More than anything else though, I just feel like that’s the one arena of my life that is a little out of balance. I’m in pretty good shape, I eat pretty well, I take pretty good care of myself, but I don’t want to be just PRETTY good, I want to be the absolute BEST version of myself that I can be. That means taking the steps necessary to be as healthy and fit as I can possibly be without letting the other aspects of my life get out of balance.
This all is something I’ve been thinking and feeling for a while, something I’ve been talking about doing but I need to stop talking and thinking about it and start acting on it.
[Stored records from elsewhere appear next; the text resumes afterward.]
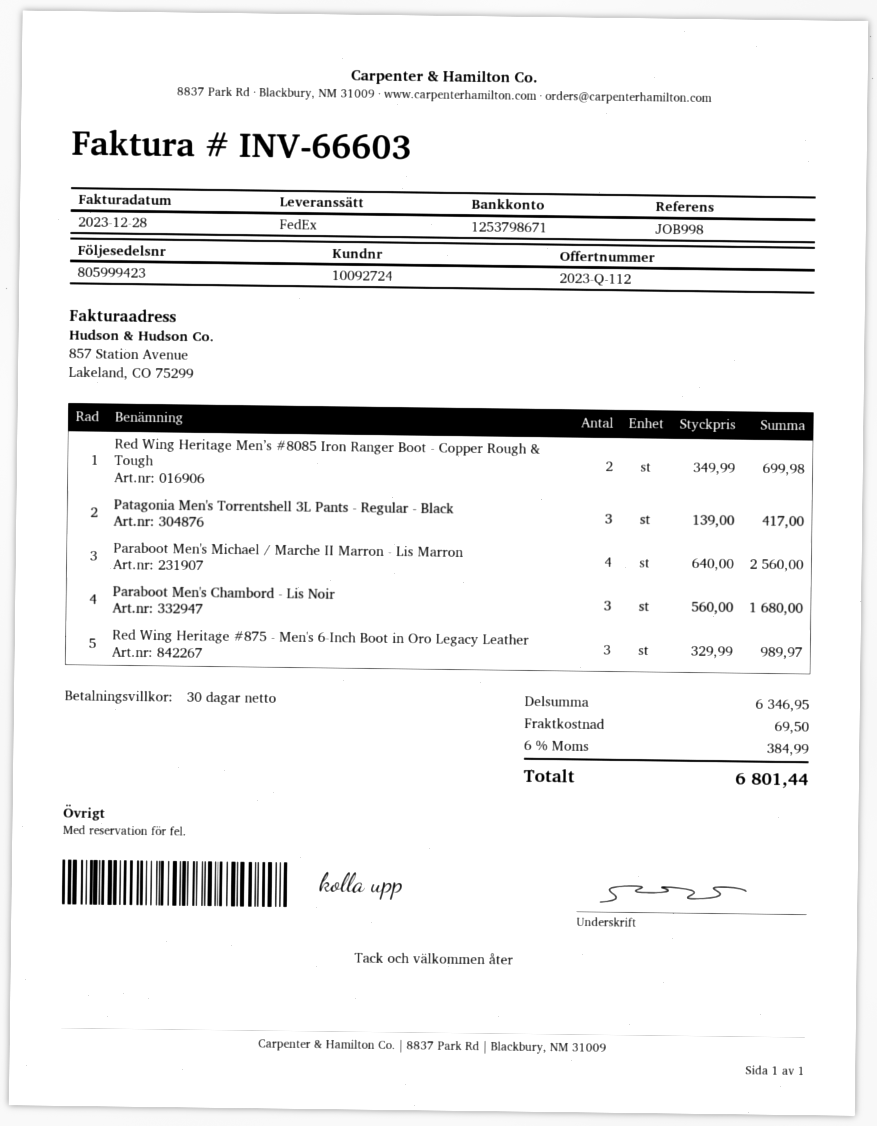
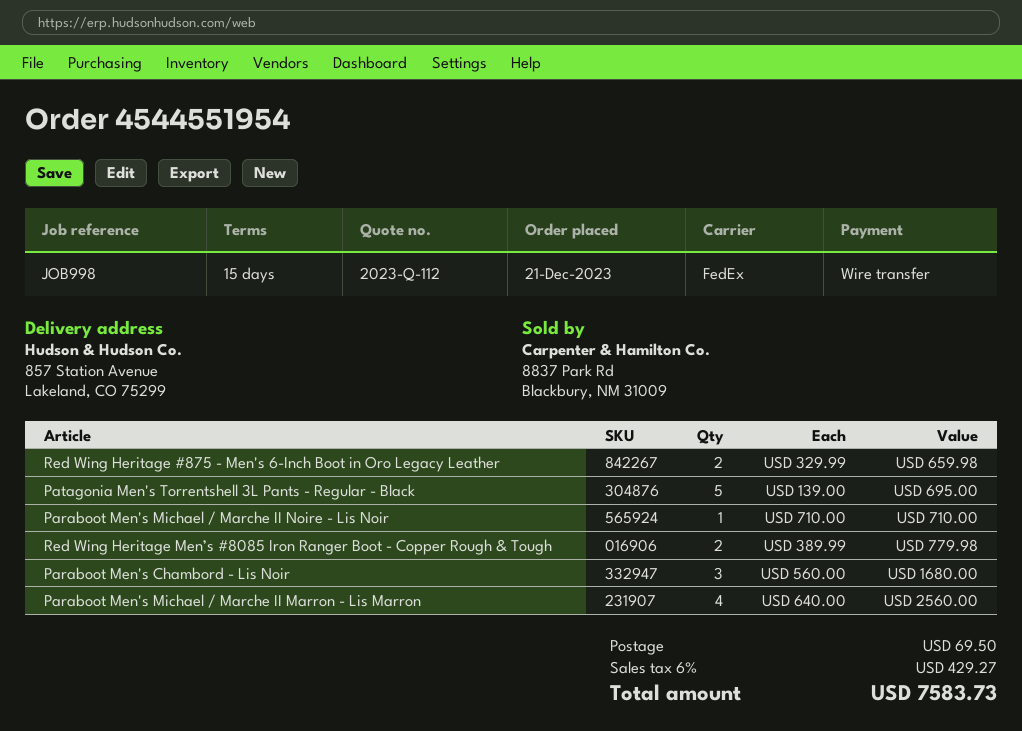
payment terms: 30 days -> 15 days
Red Wing Heritage Men’s #8085 Iron Ranger Boot - Copper Rough & Tough: 2 x 349.99 = 699.98 -> 2 x 389.99 = 779.98
Patagonia Men's Torrentshell 3L Pants - Regular - Black: 3 x 139.00 = 417.00 -> 5 x 139.00 = 695.00
Red Wing Heritage #875 - Men's 6-Inch Boot in Oro Legacy Leather: 3 x 329.99 = 989.97 -> 2 x 329.99 = 659.98
Paraboot Men's Michael / Marche II Noire - Lis Noir: none -> 1 x 710.00 = 710.00
tax: 6% = 384.99 -> 6% = 429.27
total: 6801.44 -> 7583.73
I’m not going to tell myself it will be easy and focus on the end results, because that’s the wrong mindset for me. Of course it’s going to be hard, that’s kind of the point. You don’t get stronger by doing easy things. Instead, I’m going to focus on how challenging it is and how much it feels like it sucks. The more it sucks and the harder it is, the more I’m getting out of it. As the saying goes, “Smooth seas don’t make skilled sailors.”
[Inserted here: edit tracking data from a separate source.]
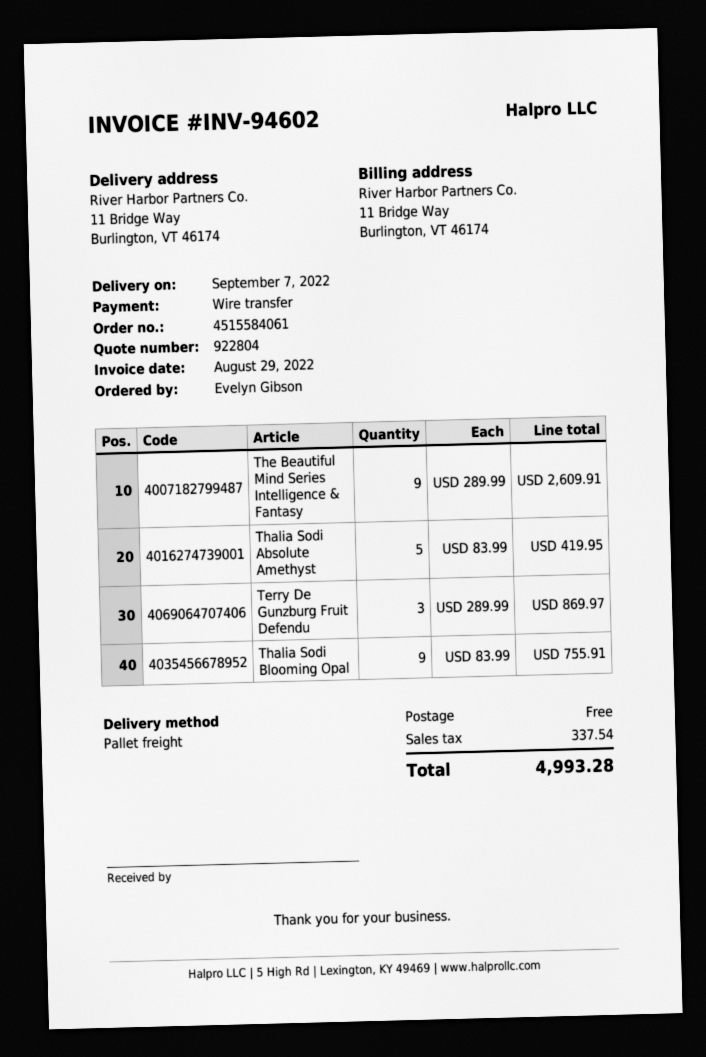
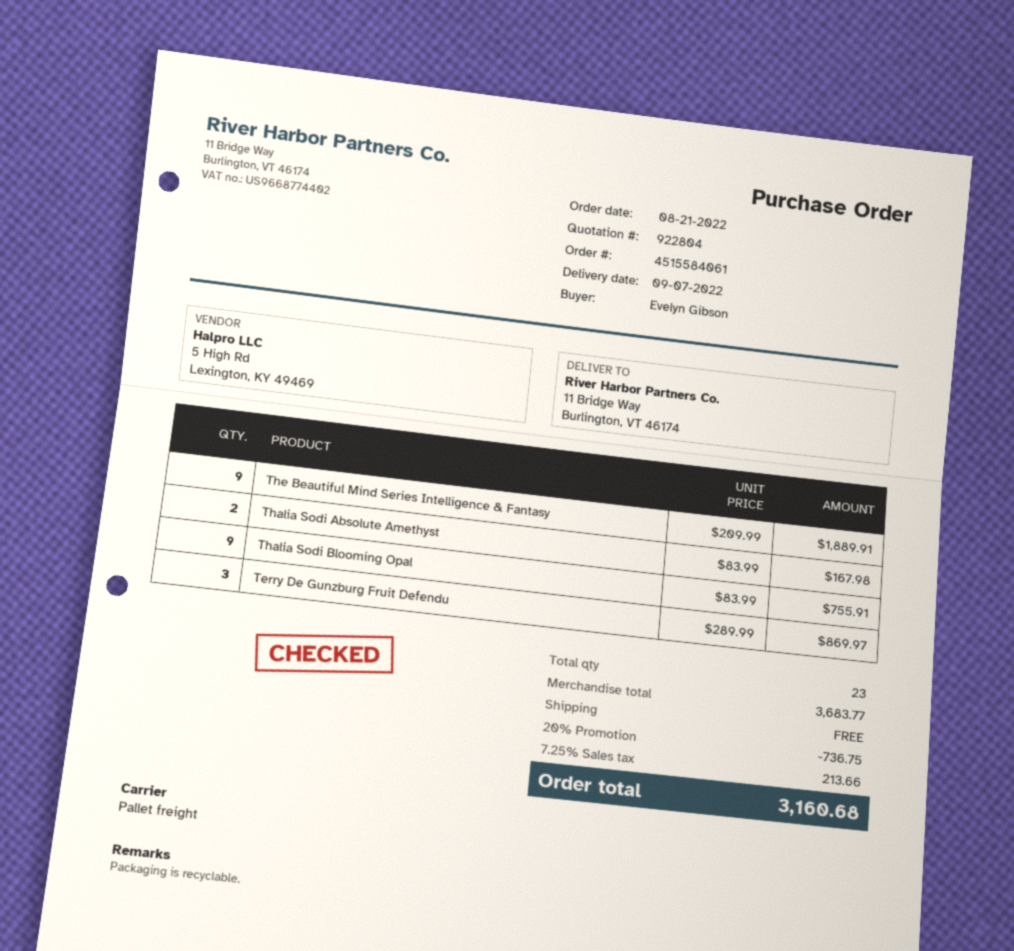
The Beautiful Mind Series Intelligence & Fantasy: 9 x 289.99 = 2609.91 -> 9 x 209.99 = 1889.91
Thalia Sodi Absolute Amethyst: 5 x 83.99 = 419.95 -> 2 x 83.99 = 167.98
discount: none -> 20% = 736.75
tax: 337.54 -> 213.66
total: 4993.28 -> 3160.68

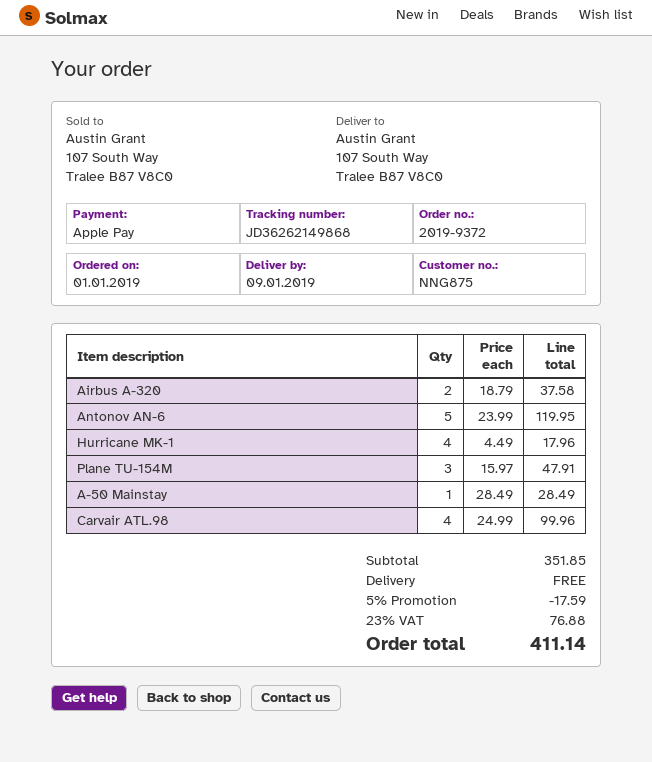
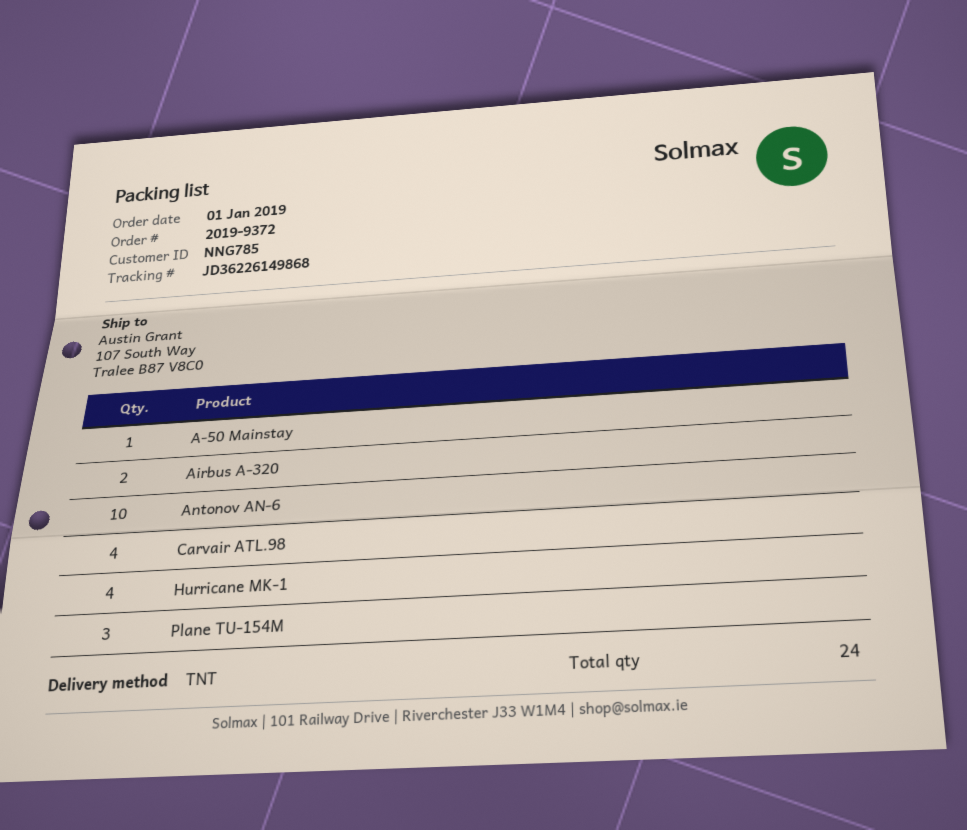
customer number: NNG875 -> NNG785
tracking number: JD36262149868 -> JD36226149868
Antonov AN-6: 5 -> 10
If I’m to navigate the waters of life as best as I can, I need to challenge myself and push my limits so that those limits get higher. I’m going into it with the mindset that it will by no means be smooth sailing and that it’s going to push me beyond the limits of what I feel I’m capable of now and that’s what is so exciting about it! I know what I’m capable of now and I know what my limitations are, but I don’t know what I will be capable of in a few months’ time and that feels like an exciting new adventure. I have no idea what my body will look like and how I will feel.
I often see those before and after photos people take when they start a new diet or work out program, but I’ve never done that myself. I’m kind of curious to give it a try just to see a side by side comparison. I know I said I wasn’t concerned so much about the looks aspect of it, but I am still curious, and I think that it would make a nice visual indication of the changes I’m making. As for how I feel, I know pretty much how I feel now, that’s what I’m talking about and describing. In a month or so, I can re-evaluate where I’m at and use that for comparison.
I’ve heard that it’s a lot easier when you’ve got a companion in something like this, and I know I’m not going to have a work out buddy to encourage me to do just one more rep, but I’m gonna go ahead and toss this out there. Anyone else ready to make a commitment to themselves, to love themselves enough to get in better shape or let go of a physically limiting habit? I’m going to do this either way and, like I said, I’m not so concerned about making it easier on myself, but if you are wanting to make a change for yourself and could use someone to help keep you going or hold you accountable, I’m your Huckleberry.